(Data to examine)
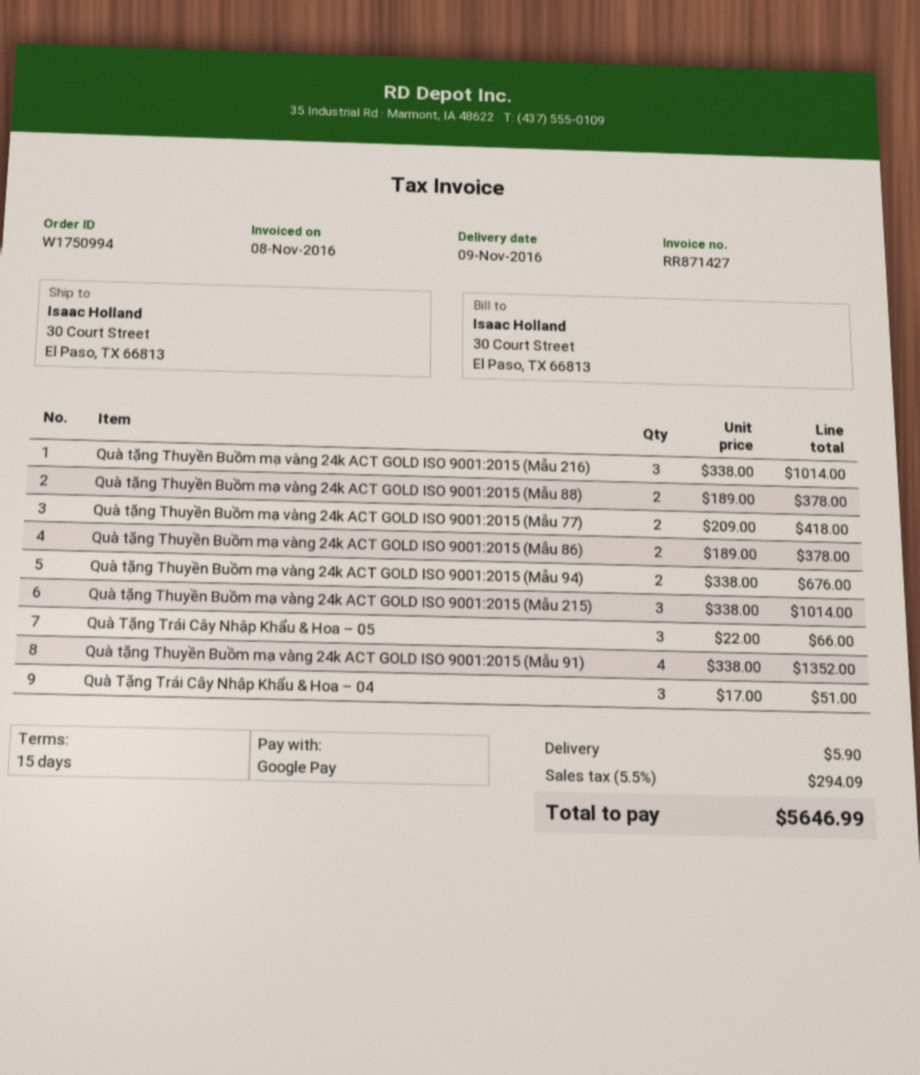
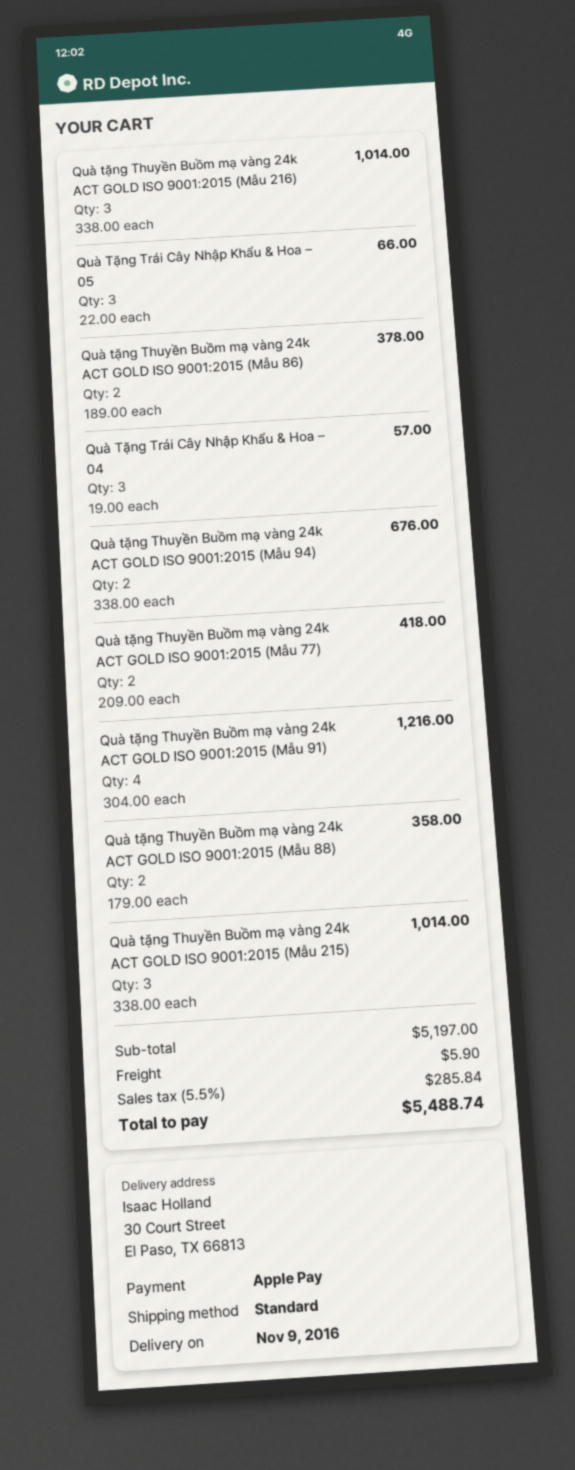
payment method: Google Pay -> Apple Pay
Quà tặng Thuyền Buồm mạ vàng 24k ACT GOLD ISO 9001:2015 (Mẫu 88): 2 x 189.00 = 378.00 -> 2 x 179.00 = 358.00
Quà tặng Thuyền Buồm mạ vàng 24k ACT GOLD ISO 9001:2015 (Mẫu 91): 4 x 338.00 = 1352.00 -> 4 x 304.00 = 1216.00
Quà Tặng Trái Cây Nhập Khẩu & Hoa – 04: 3 x 17.00 = 51.00 -> 3 x 19.00 = 57.00
tax: 5.5% = 294.09 -> 5.5% = 285.84
total: 5646.99 -> 5488.74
(End Data to examine)
What you need to do:
The expected answer is an exact copy of the lines beginning at the one with "Quà Tặng Trái" and running to the end of the entries above.

Task result:
Quà Tặng Trái Cây Nhập Khẩu & Hoa – 04: 3 x 17.00 = 51.00 -> 3 x 19.00 = 57.00
tax: 5.5% = 294.09 -> 5.5% = 285.84
total: 5646.99 -> 5488.74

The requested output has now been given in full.